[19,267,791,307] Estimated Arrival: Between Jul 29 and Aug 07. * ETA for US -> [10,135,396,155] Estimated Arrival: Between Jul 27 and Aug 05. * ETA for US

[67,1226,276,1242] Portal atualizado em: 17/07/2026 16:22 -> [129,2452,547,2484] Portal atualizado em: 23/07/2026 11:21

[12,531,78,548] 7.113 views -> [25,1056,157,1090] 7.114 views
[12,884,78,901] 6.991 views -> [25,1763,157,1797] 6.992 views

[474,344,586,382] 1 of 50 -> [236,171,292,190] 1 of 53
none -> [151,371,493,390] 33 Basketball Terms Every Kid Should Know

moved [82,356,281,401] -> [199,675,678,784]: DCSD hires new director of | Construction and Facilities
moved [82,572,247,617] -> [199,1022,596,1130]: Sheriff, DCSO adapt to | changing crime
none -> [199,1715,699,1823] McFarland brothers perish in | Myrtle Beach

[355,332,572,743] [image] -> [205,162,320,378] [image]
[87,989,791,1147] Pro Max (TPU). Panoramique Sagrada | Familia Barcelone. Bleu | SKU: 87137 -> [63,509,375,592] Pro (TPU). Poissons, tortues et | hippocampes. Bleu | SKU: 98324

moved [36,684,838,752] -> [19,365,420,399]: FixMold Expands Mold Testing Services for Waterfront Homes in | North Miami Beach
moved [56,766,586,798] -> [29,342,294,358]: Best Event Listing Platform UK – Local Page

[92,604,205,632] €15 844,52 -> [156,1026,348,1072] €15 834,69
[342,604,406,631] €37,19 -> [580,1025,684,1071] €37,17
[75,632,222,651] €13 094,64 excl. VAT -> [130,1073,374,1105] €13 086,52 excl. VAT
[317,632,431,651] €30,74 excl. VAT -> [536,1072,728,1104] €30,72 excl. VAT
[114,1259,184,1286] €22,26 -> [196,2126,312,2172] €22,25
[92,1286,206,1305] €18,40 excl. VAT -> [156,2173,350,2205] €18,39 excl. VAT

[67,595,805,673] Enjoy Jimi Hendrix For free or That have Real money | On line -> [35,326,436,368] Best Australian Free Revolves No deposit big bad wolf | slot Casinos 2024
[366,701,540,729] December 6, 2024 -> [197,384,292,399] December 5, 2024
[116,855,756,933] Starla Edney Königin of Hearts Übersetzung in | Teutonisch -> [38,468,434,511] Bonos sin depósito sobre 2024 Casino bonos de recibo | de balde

» PROBLEM TO SOLVE:
Give the entries again exactly as they stand.

» ANSWER TO THE PROBLEM:
[19,267,791,307] Estimated Arrival: Between Jul 29 and Aug 07. * ETA for US -> [10,135,396,155] Estimated Arrival: Between Jul 27 and Aug 05. * ETA for US

[67,1226,276,1242] Portal atualizado em: 17/07/2026 16:22 -> [129,2452,547,2484] Portal atualizado em: 23/07/2026 11:21

[12,531,78,548] 7.113 views -> [25,1056,157,1090] 7.114 views
[12,884,78,901] 6.991 views -> [25,1763,157,1797] 6.992 views

[474,344,586,382] 1 of 50 -> [236,171,292,190] 1 of 53
none -> [151,371,493,390] 33 Basketball Terms Every Kid Should Know

moved [82,356,281,401] -> [199,675,678,784]: DCSD hires new director of | Construction and Facilities
moved [82,572,247,617] -> [199,1022,596,1130]: Sheriff, DCSO adapt to | changing crime
none -> [199,1715,699,1823] McFarland brothers perish in | Myrtle Beach

[355,332,572,743] [image] -> [205,162,320,378] [image]
[87,989,791,1147] Pro Max (TPU). Panoramique Sagrada | Familia Barcelone. Bleu | SKU: 87137 -> [63,509,375,592] Pro (TPU). Poissons, tortues et | hippocampes. Bleu | SKU: 98324

moved [36,684,838,752] -> [19,365,420,399]: FixMold Expands Mold Testing Services for Waterfront Homes in | North Miami Beach
moved [56,766,586,798] -> [29,342,294,358]: Best Event Listing Platform UK – Local Page

[92,604,205,632] €15 844,52 -> [156,1026,348,1072] €15 834,69
[342,604,406,631] €37,19 -> [580,1025,684,1071] €37,17
[75,632,222,651] €13 094,64 excl. VAT -> [130,1073,374,1105] €13 086,52 excl. VAT
[317,632,431,651] €30,74 excl. VAT -> [536,1072,728,1104] €30,72 excl. VAT
[114,1259,184,1286] €22,26 -> [196,2126,312,2172] €22,25
[92,1286,206,1305] €18,40 excl. VAT -> [156,2173,350,2205] €18,39 excl. VAT

[67,595,805,673] Enjoy Jimi Hendrix For free or That have Real money | On line -> [35,326,436,368] Best Australian Free Revolves No deposit big bad wolf | slot Casinos 2024
[366,701,540,729] December 6, 2024 -> [197,384,292,399] December 5, 2024
[116,855,756,933] Starla Edney Königin of Hearts Übersetzung in | Teutonisch -> [38,468,434,511] Bonos sin depósito sobre 2024 Casino bonos de recibo | de balde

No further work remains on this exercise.